As of June 30, 2025, our primary customer in Mexico had an aggregate outstanding receivable balance of $45.4 million, with $35.1 million over 90 days past due, which represented approximately 14.4% of our total trade and other receivables balance. The amounts are not in dispute, however, we have not received a payment from this customer since May 2024. We have not historically had, and we do not expect to have any material write-offs due to the collectability of these receivables. However, additional or continued delays in this customer's payments in the future could differ from historical practice and our current expectations, and could negatively impact our future results.
We believe cash and cash equivalents, coupled with our revolving credit capacity, supplemented with future net cash provided by operating activities, will provide us with sufficient liquidity to fund our obligations and meet our liquidity requirements.
We signed agreements for the construction of ten new vessels, all of which have been delivered as of June 30, 2025. We entered into Facility Agreements to finance a portion of the construction and delivery costs for approximately EUR24.9 million ($26.7 million). Each of the ten Facility Agreements bears interest at fixed rates ranging from 2.7% to 6.3% and are payable in ten equal principal semi-annual installments, with the first installment commencing approximately six months following delivery of the vessel. Each Facility Agreement is secured by the respective vessel, guaranteed by Tidewater as parent guarantor and contain no financial covenants.
Please refer to Note (8) - “Debt” to the accompanying Condensed Consolidated Financial Statements for further details on our indebtedness.
Share Repurchases
On February 27, 2025 our Board of Directors (Board) approved a new $90.3 million share repurchase program. During the six months ended June 30, 2025, we repurchased and retired 2,290,204 shares for approximately $90.0 million, excluding commissions and a 1% excise tax. During 2024, our Board approved several share repurchase programs aggregating $90.7 million. During the year ended December 31, 2024, we repurchased and retired 1,384,186 shares for approximately $90.7 million, excluding commissions and a 1% excise tax.

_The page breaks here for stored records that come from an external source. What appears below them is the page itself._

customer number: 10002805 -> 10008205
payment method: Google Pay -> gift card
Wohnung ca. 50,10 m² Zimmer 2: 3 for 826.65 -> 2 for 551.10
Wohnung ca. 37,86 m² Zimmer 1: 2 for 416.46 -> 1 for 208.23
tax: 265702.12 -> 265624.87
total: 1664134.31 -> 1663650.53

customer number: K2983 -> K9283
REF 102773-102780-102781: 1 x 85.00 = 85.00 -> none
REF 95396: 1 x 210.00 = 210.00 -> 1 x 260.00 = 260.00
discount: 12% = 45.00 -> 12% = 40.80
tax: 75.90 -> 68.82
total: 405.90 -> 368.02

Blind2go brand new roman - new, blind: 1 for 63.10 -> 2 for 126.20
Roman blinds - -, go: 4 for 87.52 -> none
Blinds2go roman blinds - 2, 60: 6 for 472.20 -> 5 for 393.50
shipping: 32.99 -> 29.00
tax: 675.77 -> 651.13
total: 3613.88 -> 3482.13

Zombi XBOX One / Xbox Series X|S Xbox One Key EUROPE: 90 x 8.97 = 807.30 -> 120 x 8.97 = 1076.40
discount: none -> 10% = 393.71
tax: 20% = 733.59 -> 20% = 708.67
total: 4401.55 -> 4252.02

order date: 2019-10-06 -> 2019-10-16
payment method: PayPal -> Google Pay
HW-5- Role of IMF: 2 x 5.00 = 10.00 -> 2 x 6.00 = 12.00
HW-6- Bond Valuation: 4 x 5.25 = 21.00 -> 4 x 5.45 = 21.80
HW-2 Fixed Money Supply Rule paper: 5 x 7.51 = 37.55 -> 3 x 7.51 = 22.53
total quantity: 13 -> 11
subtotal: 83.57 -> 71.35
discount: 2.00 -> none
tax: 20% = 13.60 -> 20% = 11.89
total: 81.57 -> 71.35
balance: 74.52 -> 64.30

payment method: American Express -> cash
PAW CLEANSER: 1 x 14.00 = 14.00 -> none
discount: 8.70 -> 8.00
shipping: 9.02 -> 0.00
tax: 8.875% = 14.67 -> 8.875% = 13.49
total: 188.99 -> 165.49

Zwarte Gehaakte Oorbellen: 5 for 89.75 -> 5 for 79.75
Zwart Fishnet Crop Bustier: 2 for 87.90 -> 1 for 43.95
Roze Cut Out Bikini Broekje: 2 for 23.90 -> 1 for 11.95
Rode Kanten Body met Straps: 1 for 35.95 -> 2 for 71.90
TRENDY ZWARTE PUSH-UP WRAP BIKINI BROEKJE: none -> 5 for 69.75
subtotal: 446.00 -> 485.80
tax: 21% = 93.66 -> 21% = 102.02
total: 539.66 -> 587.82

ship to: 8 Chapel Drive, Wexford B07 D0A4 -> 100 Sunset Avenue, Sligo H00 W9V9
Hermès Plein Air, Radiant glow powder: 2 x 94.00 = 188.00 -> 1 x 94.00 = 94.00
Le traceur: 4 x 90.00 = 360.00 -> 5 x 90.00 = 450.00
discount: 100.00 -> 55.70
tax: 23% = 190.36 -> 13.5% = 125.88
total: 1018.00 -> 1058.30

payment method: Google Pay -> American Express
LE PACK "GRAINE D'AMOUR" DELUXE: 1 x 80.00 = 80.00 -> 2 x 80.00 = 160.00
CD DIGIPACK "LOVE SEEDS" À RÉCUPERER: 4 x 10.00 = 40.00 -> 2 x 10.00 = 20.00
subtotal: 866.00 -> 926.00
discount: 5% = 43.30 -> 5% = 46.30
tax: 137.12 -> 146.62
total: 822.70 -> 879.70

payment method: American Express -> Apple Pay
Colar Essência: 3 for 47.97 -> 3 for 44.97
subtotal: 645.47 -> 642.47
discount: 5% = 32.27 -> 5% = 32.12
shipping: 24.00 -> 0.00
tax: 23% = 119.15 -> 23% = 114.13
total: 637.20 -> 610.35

Please refer to Item 5 of our Annual Report - Market for Registrant’s Common Equity, Related Stockholder Matters, and Issuer Purchases of Equity Securities for additional information regarding repurchases of our common stock. See also Part II. Item 2. “Issuer Repurchases of Equity Securities” set forth herein and Note (5) - “Stockholders’ Equity and Dilutive Equity Instruments” to the accompanying Condensed Consolidated Financial Statements for current year repurchases.
Dividends
No dividends were declared for the six months ended June 30, 2025 and 2024. See also Note (5) - “Stockholders’ Equity and Dilutive Equity Instruments” to the accompanying Condensed Consolidated Financial Statements.
Operating Activities
Net cash provided by operating activities for the six months ended June 30, 2025 and 2024 was $171.4 million and $133.4 million, respectively.
Net cash provided by operating activities for the six months ended June 30, 2025 reflects net income of $115.0 million, which includes non-cash depreciation and amortization of $129.7 million and net gains on asset dispositions of $8.0 million. Combined changes in operating assets and liabilities provided $7.3 million in cash, and cash paid for deferred drydock and survey costs was $67.1 million.
Net cash provided by operating activities for the six months ended June 30, 2024 reflects net income of $96.7 million, which includes non-cash depreciation and amortization of $115.7 million and net gains on asset dispositions of $13.0 million. Combined changes in operating assets and liabilities provided $7.2 million in cash, and cash paid for deferred drydock and survey costs was $80.1 million.
Investing Activities
Net cash used in investing activities for the six months ended June 30, 2025 and 2024 was $3.7 million and $1.8 million, respectively.
Net cash used in investing activities for the six months ended June 30, 2025 reflects receipt of $11.7 million primarily related to the sale of six vessels. Additions to properties and equipment were comprised of approximately $11.9 million in capitalized upgrades to existing vessels and equipment and $3.6 million primarily for other property and information technology equipment purchases and development work.
Net cash used in investing activities for the six months ended June 30, 2024 reflects the receipt of $15.5 million primarily related to the sale of four vessels. Additions to properties and equipment were comprised of approximately $15.6 million in capitalized upgrades to existing vessels and equipment and $1.7 million primarily for other property and information technology equipment purchases and development work.
Financing Activities
Net cash used in financing activities for the six months ended June 30, 2025 and 2024 was $124.4 million and $88.1 million, respectively.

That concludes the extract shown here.